Friday, March 27, 2015

Pattern Review: M6596 top

Pin It I was looking for a way to try some new techniques and use up some of my knit left-overs from other projects and I grabbed out McCall's M6596 to assist.

The pattern is very basic, so I knew it would be perfect for letting me concentrate on my new skill building.  What I wanted to learn how to do was a flatlock seam on my serger.

I sewed up view D for this project.

Pattern Source:  I bought the pattern at JoAnn's on sale but you can buy it on McCall's website too.

pattern review

Sizes available:  It come in sizes 3 to 14 and consists of variations on the same flared knit top and sweat pants.

pattern review

Special materials required:  The pattern is designed for moderate stretch knits for the top and lightweight woven fabrics for the pants and accent fabrics on the top.

pattern review
an upcycled version I did with a sweater that was given to me 

Skill level required:  The pattern is labeled easy and certainly deserves that label.  I found the pattern to be incredibly simple.  But, I think the sleeve insertion method is unnecessarily complicated.  It has you sew the main body, then the sleeve, then insert the sleeve.  I like the technique of sewing the shoulder seams and then the cap of the sleeve to the shoulder.  Then you sew from the wrist down to the hem for your side seams.  It is soooo (or sew) much easier.

pattern reveiw

Good: A cute and comfortable top.

Bad: The way the side flares out is the trend now but I don't find it especially appealing.  My tween does though, so that is good.  And I already said that I found the instructions did not teach you the most efficient way to construct this simple garment.

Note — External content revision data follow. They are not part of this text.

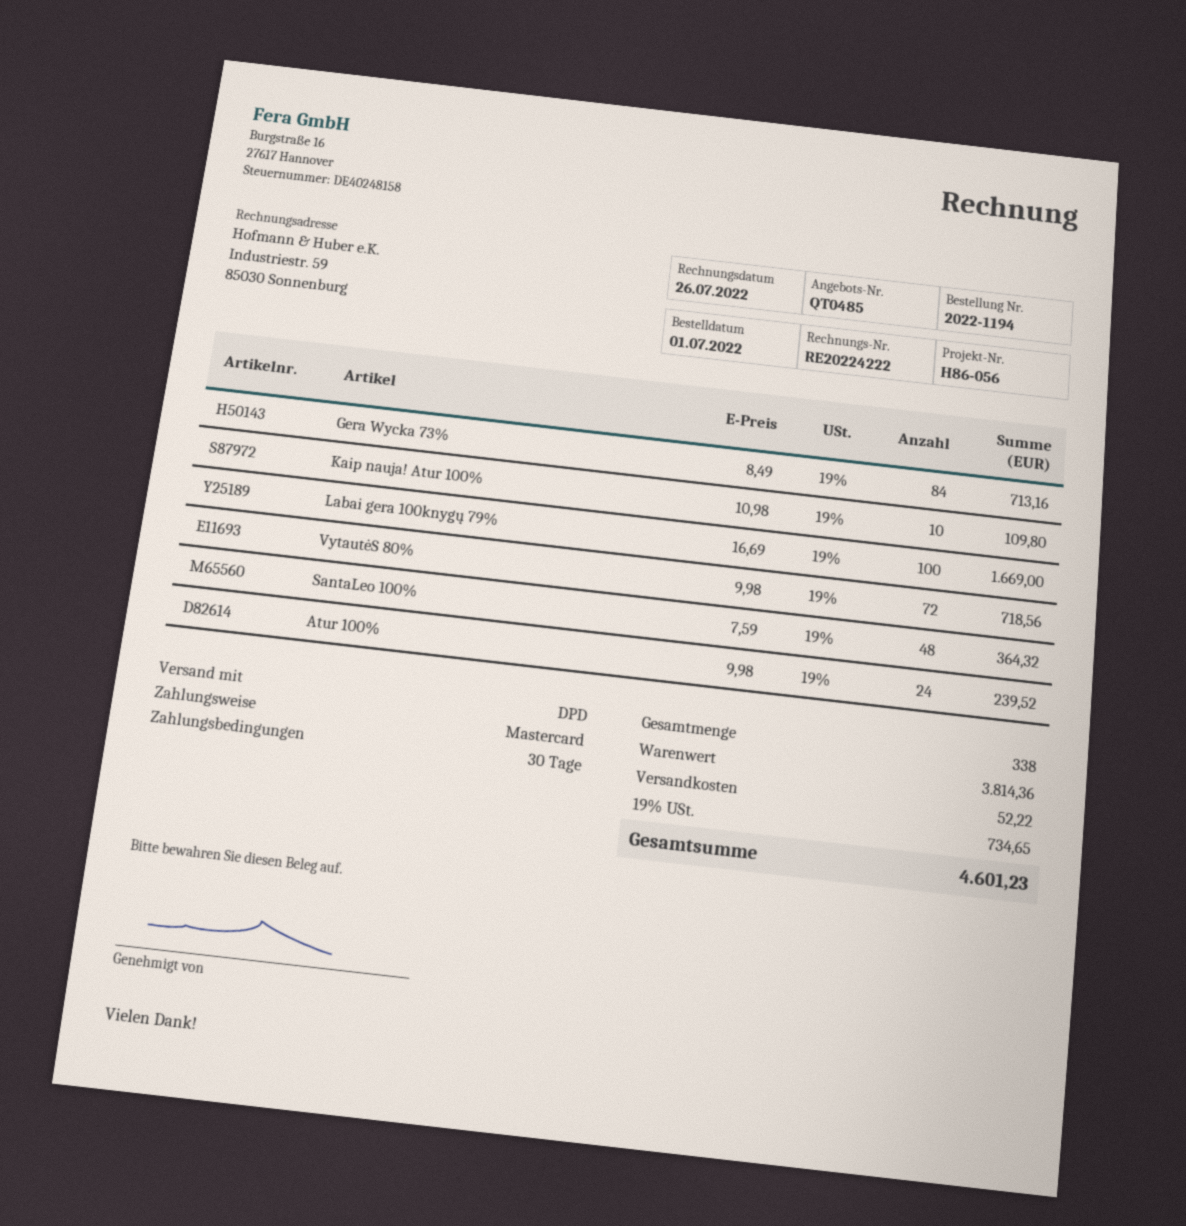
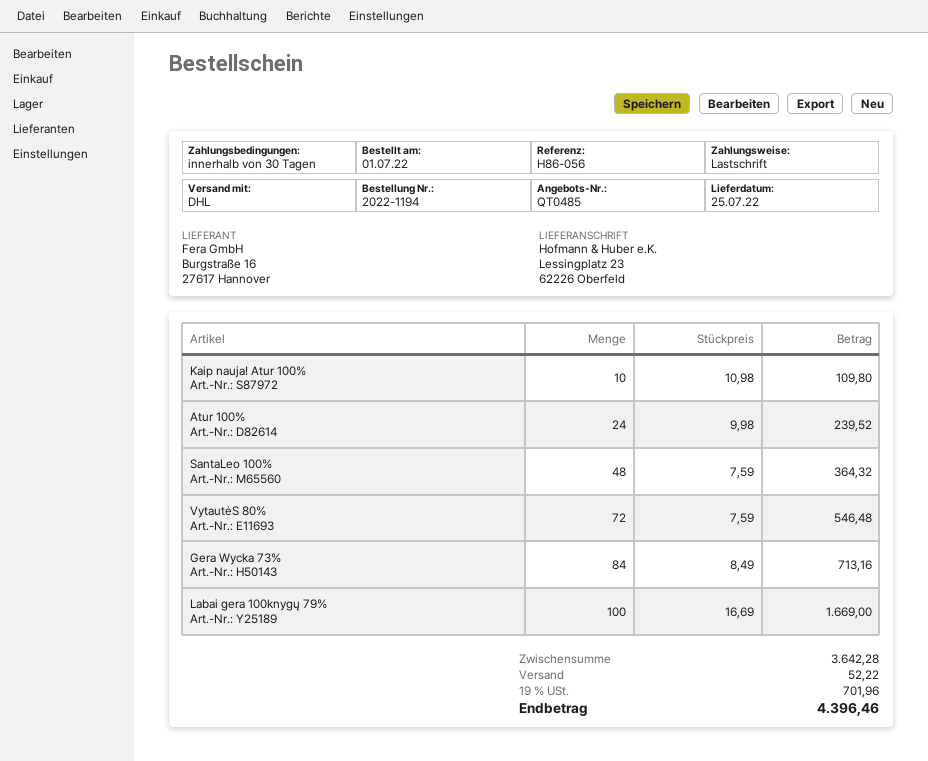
payment method: Mastercard -> direct debit
shipping method: DPD -> DHL
VytautėS 80%: 72 x 9.98 = 718.56 -> 72 x 7.59 = 546.48
subtotal: 3814.36 -> 3642.28
tax: 19% = 734.65 -> 19% = 701.96
total: 4601.23 -> 4396.46

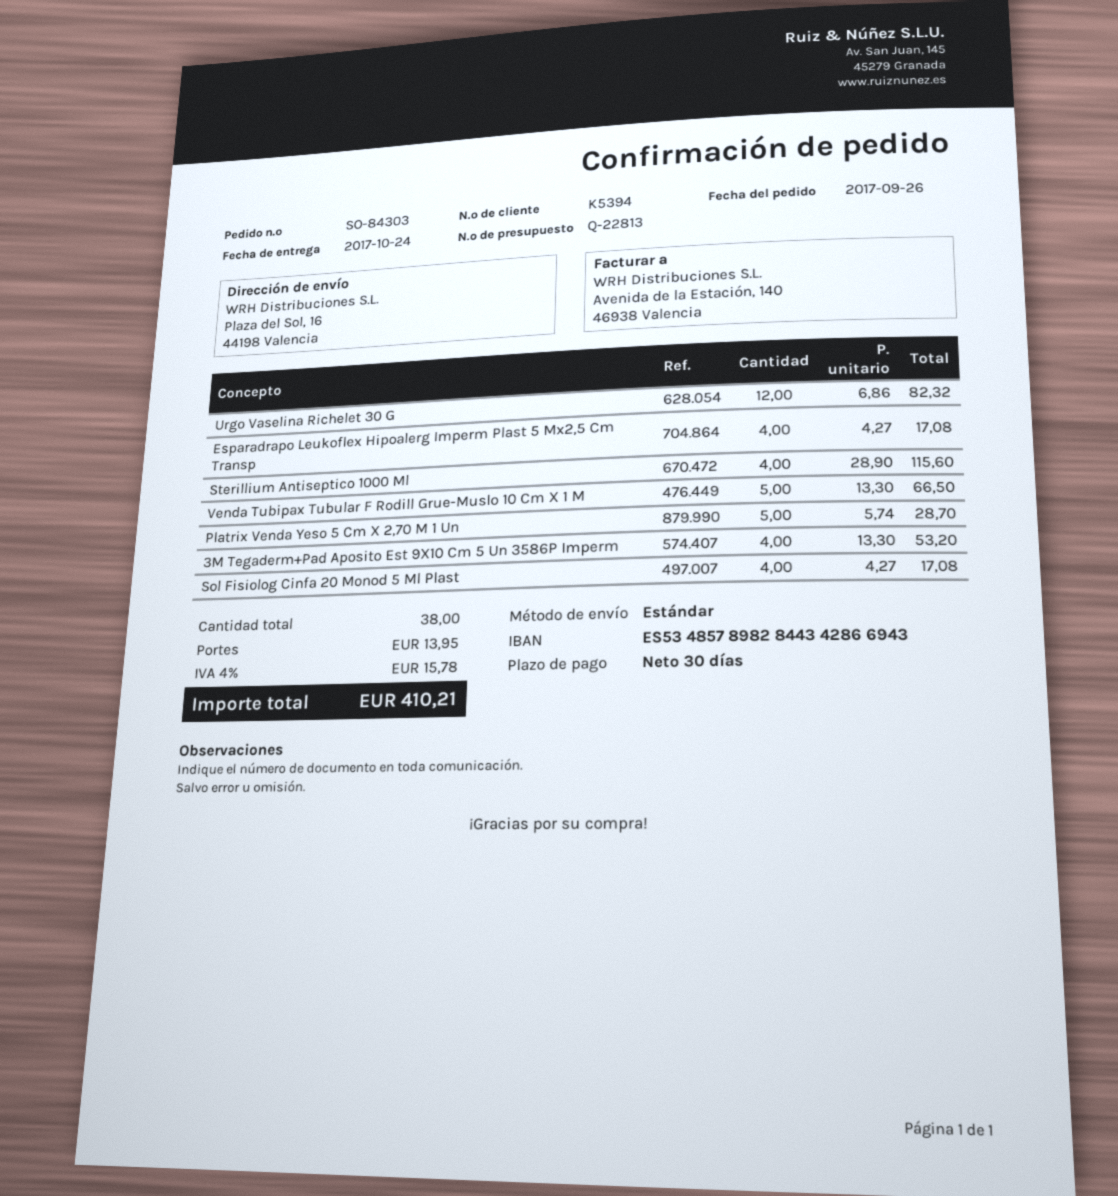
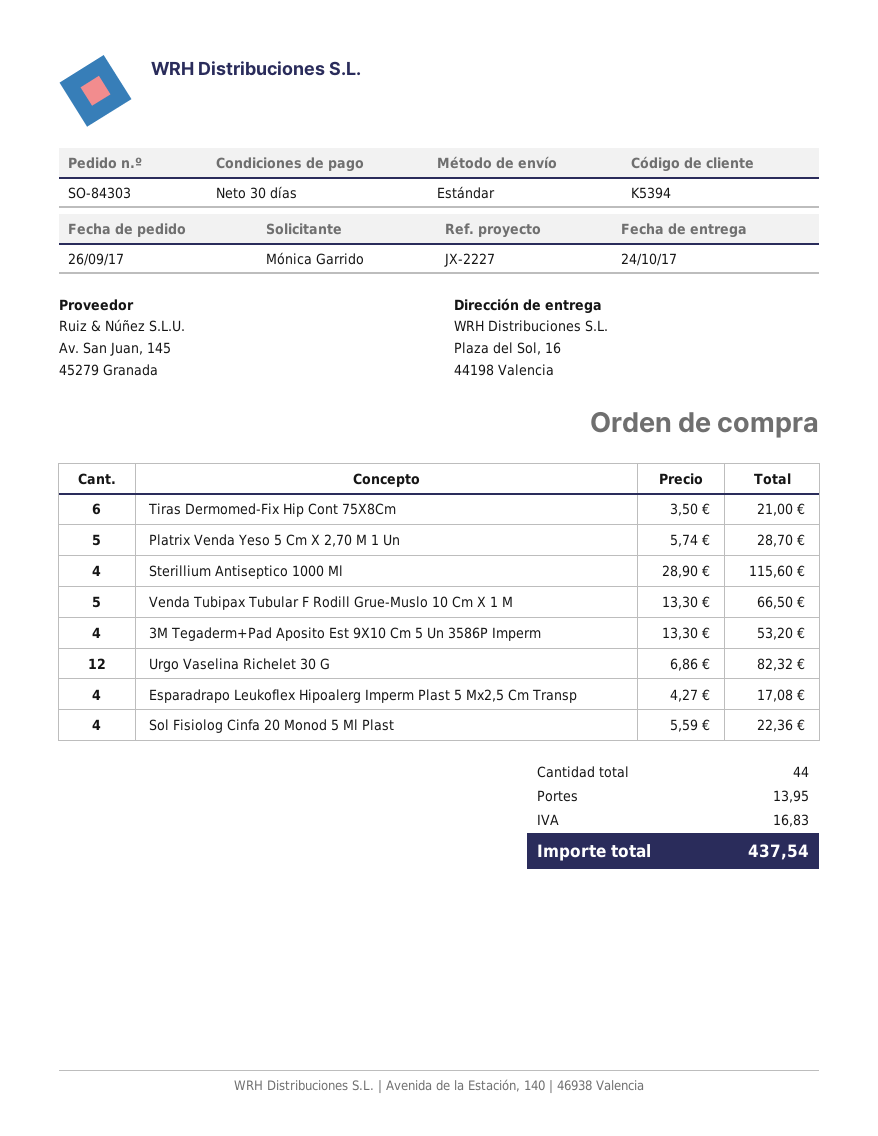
Sol Fisiolog Cinfa 20 Monod 5 Ml Plast: 4 x 4.27 = 17.08 -> 4 x 5.59 = 22.36
Tiras Dermomed-Fix Hip Cont 75X8Cm: none -> 6 x 3.50 = 21.00
total quantity: 38 -> 44
tax: 15.78 -> 16.83
total: 410.21 -> 437.54

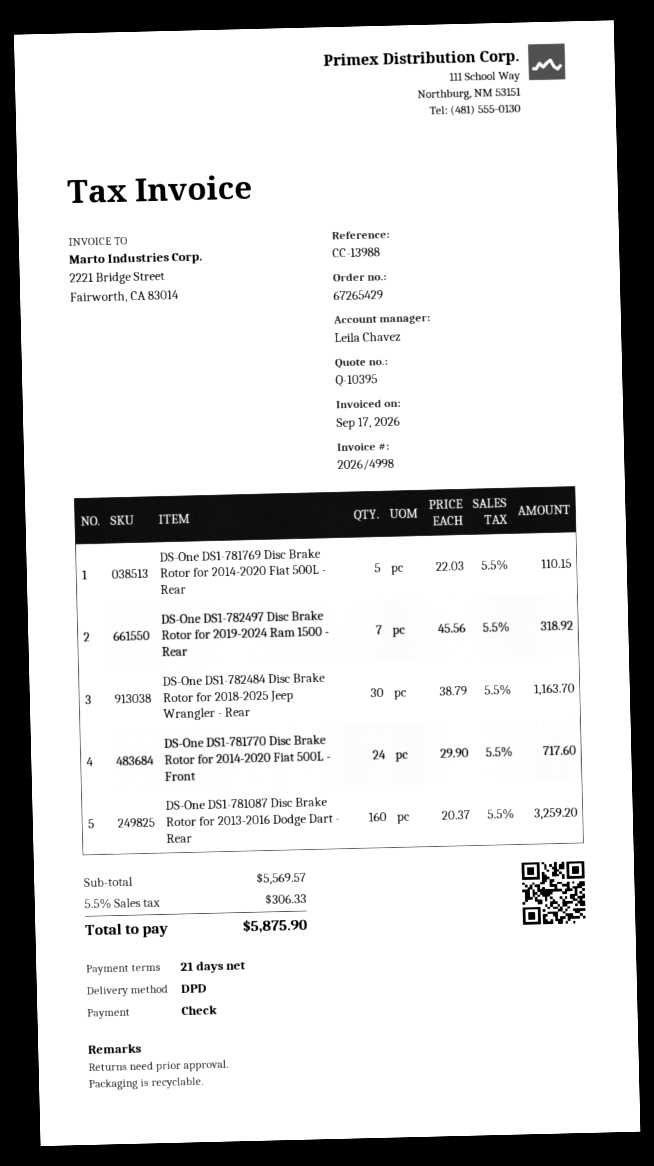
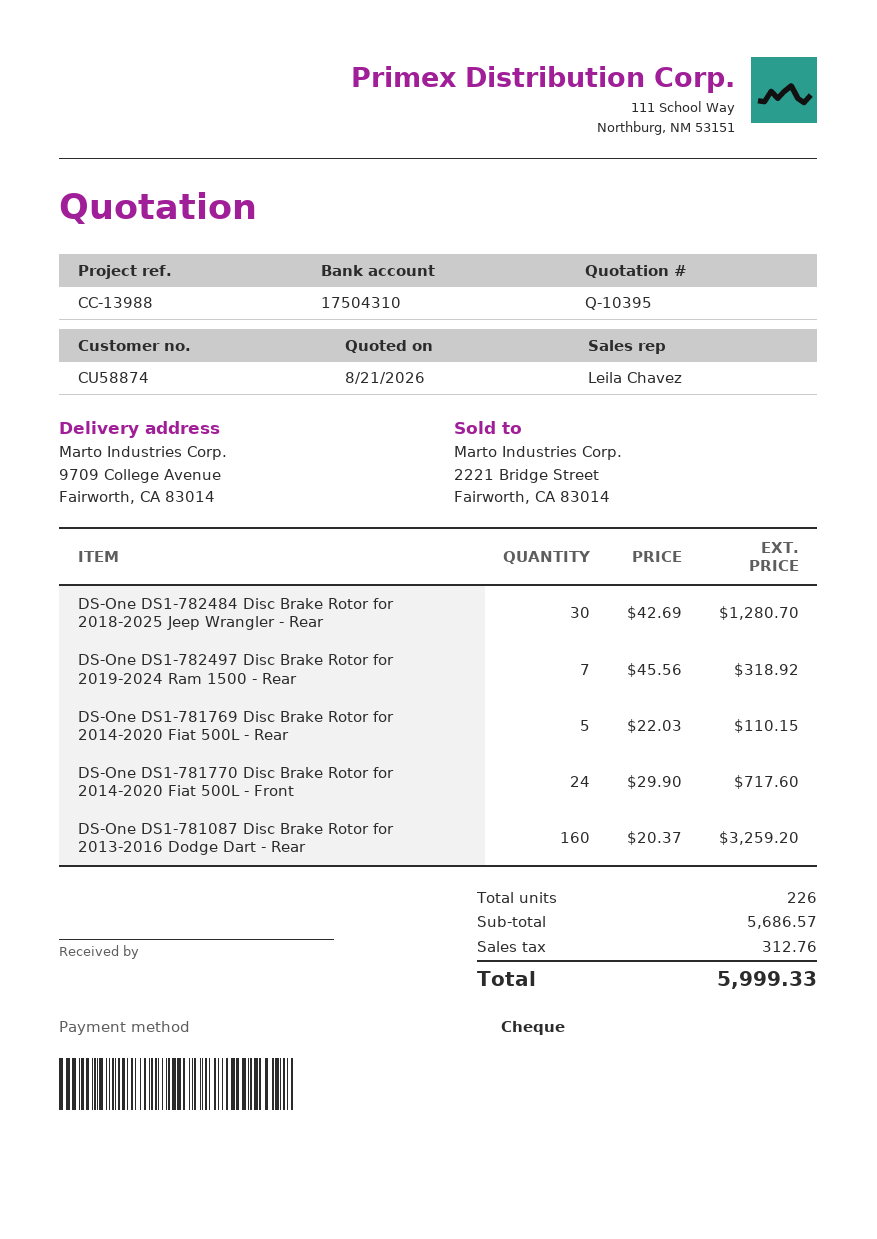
DS-One DS1-782484 Disc Brake Rotor for 2018-2025 Jeep Wrangler - Rear: 30 x 38.79 = 1163.70 -> 30 x 42.69 = 1280.70
subtotal: 5569.57 -> 5686.57
tax: 306.33 -> 312.76
total: 5875.90 -> 5999.33

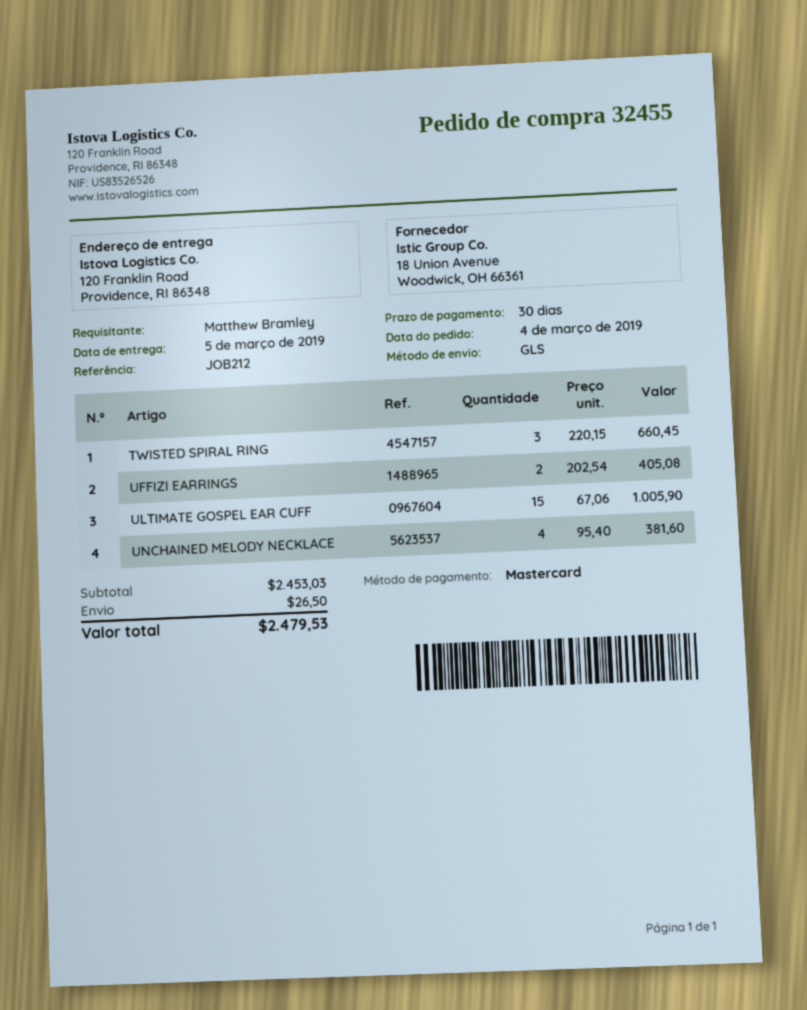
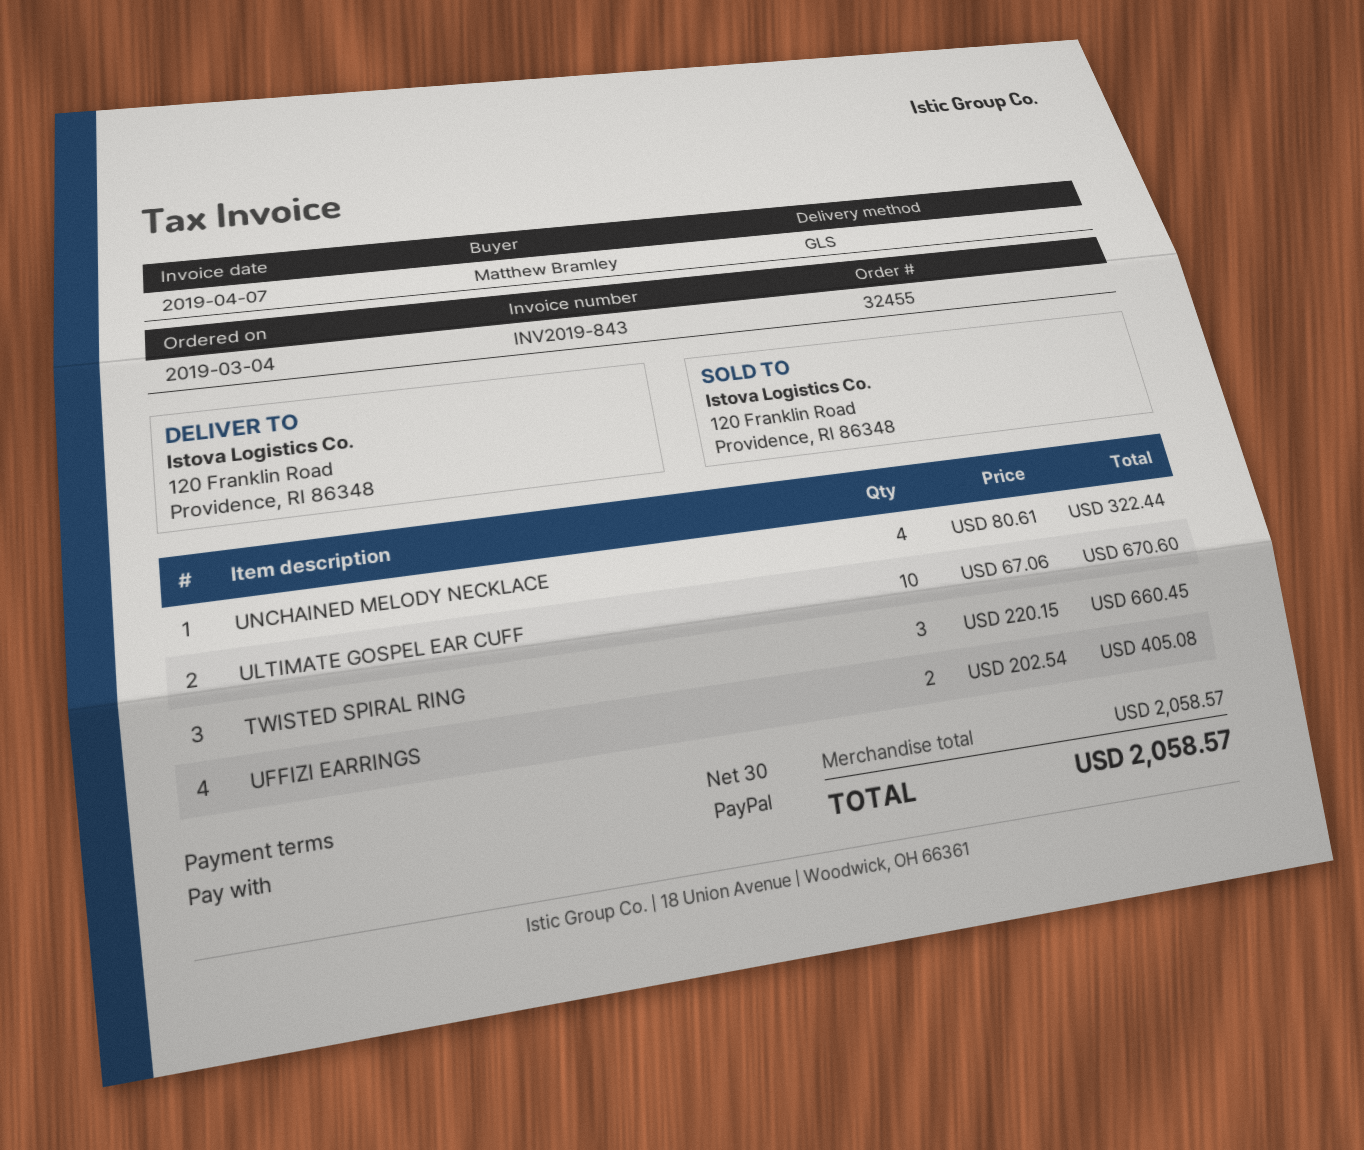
payment method: Mastercard -> PayPal
ULTIMATE GOSPEL EAR CUFF: 15 x 67.06 = 1005.90 -> 10 x 67.06 = 670.60
UNCHAINED MELODY NECKLACE: 4 x 95.40 = 381.60 -> 4 x 80.61 = 322.44
subtotal: 2453.03 -> 2058.57
shipping: 26.50 -> none
total: 2479.53 -> 2058.57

Overall pattern rating:  3 Bolts 

Now, on to my flatlocking experiment.  Flatlocking is a technique that you do with three threads in your serger where you sew your seams together but then pull the fabric apart so the edges of the fabric actually butt up against each other joined by the visible threads.  The technique is popular for work out clothing so that the seams don't chafe and for thicker fabrics that would have a bulky seam allowance if sewn the normal way.

pattern review and flatlocking a seam
a view of my semi successful flatlocking

If you are interesting in learning more, here are a couple tutorials with some helpful sights.

Tutorial by Made by me & Shared with you


  1. Very cute! Nice job of using RTW as a springboard for your own creativity.

    1. Thank you. Please keep these tween patterns coming! Even if the style is not my favorite, my daughter loves it and the only way she will let me keep sewing for her is if she feels fashionable wearing mom-made clothes.